A day after President Barack Obama announced his intention to raise the federal minimum wage, the University of Minnesota hosted a debate to weigh the issue’s pros and cons.
Proponents of minimum wage hikes argue that it spurs consumer spending in a stagnant economy, while opponents say the increase would hurt businesses and threaten jobs. Panelists from both sides discussed the issue on the University’s West Bank at the Humphrey School of Public Affairs Wednesday.
“Every year that you don’t raise the minimum wage, through inaction, inflation eats away at the bottom level of wages that any worker is going to earn in the economy,” said Rep. Ryan Winkler, DFL-Golden Valley.
Winkler is leading legislation in the Minnesota House that would raise the state’s minimum wage to $9.50 per hour.
Political science professor Larry Jacobs moderated the debate, and about 150 people attended.

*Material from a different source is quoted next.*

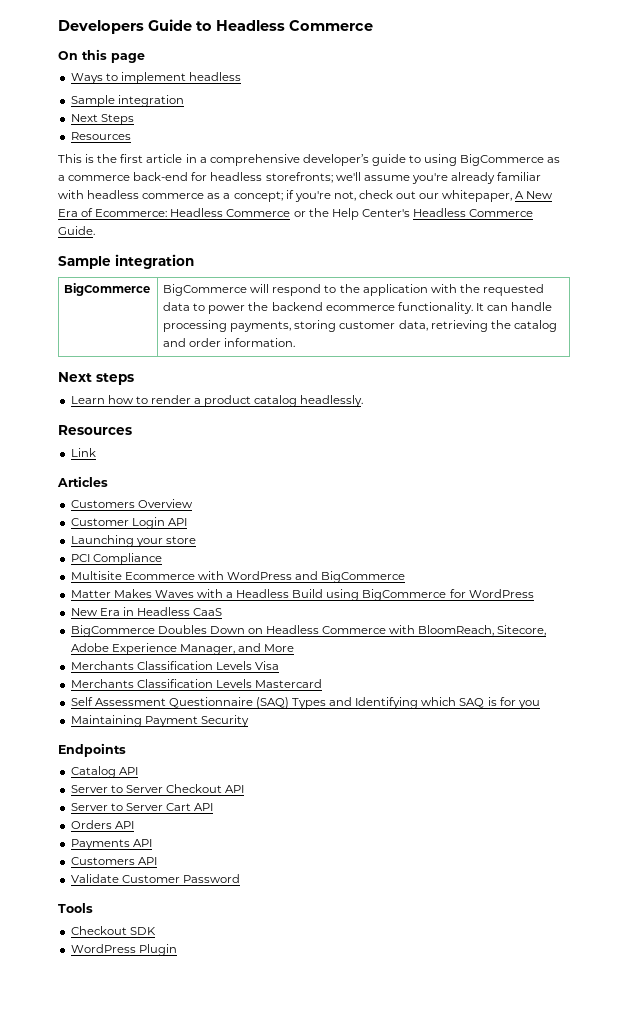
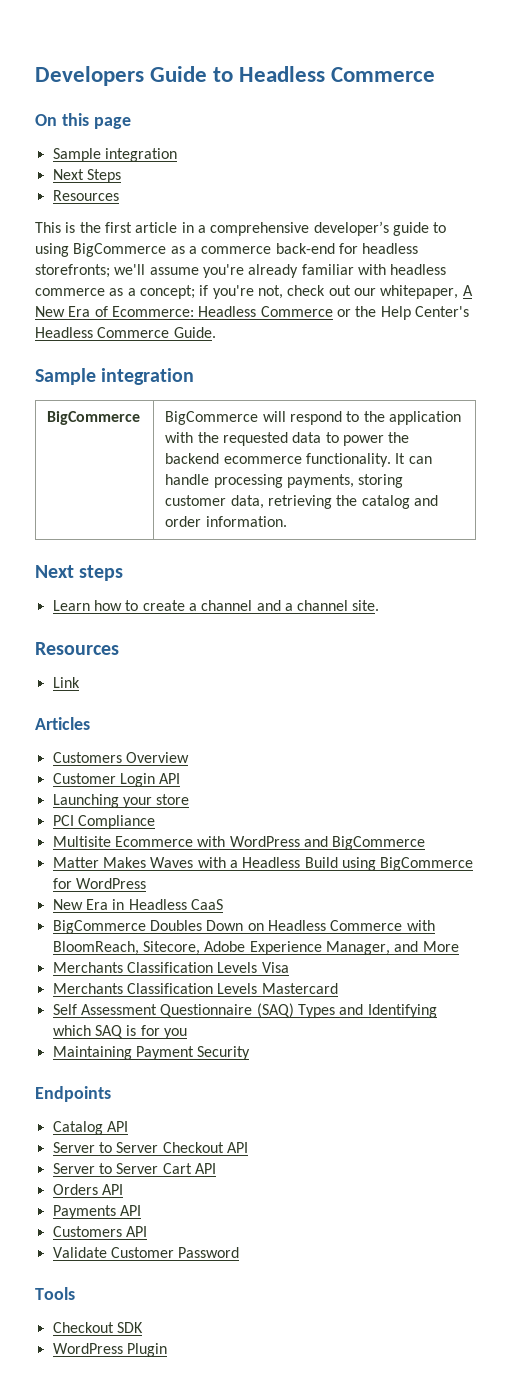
- Ways to implement headless
- Learn how to render a product catalog headlessly.
+ Learn how to create a channel and a channel site.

Obama announced an executive order raising the federal $7.25 per hour minimum wage to $10.10 per hour for federally contracted workers by next year in his State of the Union Address on Tuesday.
The order, which does not need congressional approval, would affect only the approximately 10
percent of federal contract workers who already make less than $10.10 per hour.
Still, Obama supports an increase for all minimum wage workers in the future.
“This will help families. It will give businesses customers with more money to spend,” he said in the address.
For states with minimum wages higher than the president’s suggestion, employees would be entitled to the higher of the two wages.
Currently, Minnesota’s minimum wage is $5.25 for small employers and $6.15 for those making more than $500,000 per year.
One Minnesota restaurant chain, Punch Pizza, recently increased its minimum wages to $10 per hour. The chain received recognition from the President on Tuesday.
AJ Niemiec, general manager of Punch Pizza in Stadium Village, said the pay change wasn’t a political move for the company but one to create better employees.
St. Cloud State University professor and economist King Banaian, who sat on Wednesday’s panel, is against all minimum wage increases. He said raising the minimum wage wouldn’t necessarily help the majority of people living under the poverty line as proponents of higher wages anticipate.
Less than 11 percent of Minnesota’s hourly workers living below the poverty line last year were paid the minimum wage or less, according to the Minnesota Department of Labor and Industry’s 2013 Minnesota Minimum-Wage Report, Banaian told the panel.
He offered alternative solutions to alleviating poverty, like expanding the federal Earned Income Tax Credit program, or the state version, Minnesota Working Family Credit. Both programs allow low-income people who work to pay less income tax.
Former Humphrey School of Public Affairs professor Ann Markusen disagreed, saying both tax programs encourage employers to keep workers at part time so they don’t have to pay benefits.
She said to the panel that raising the minimum wage could help concentrate the programs’ efforts to those who need it most and help alleviate some of the programs’ costs.
Markusen also said increasing the minimum wage would benefit students, both financially and academically.
“For college students, you’re supposed to be studying, and so you should be making more to enable you to put time into studying and still pay tuition,” she said.
Ben Gerber, who works in public policy at the Minnesota Chamber of Commerce, said the emotional argument that comes with the minimum wage debate is the reason many Republicans and Democrats are behind the push.
But he said that emotion can keep people from seeing what it would look like if the new minimum wage was implemented.
“Good politics doesn’t always make for good policy,” Gerber said, “and I think minimum wage is a good example of that.”
Jessica Lee and the Associated Press contributed to this report.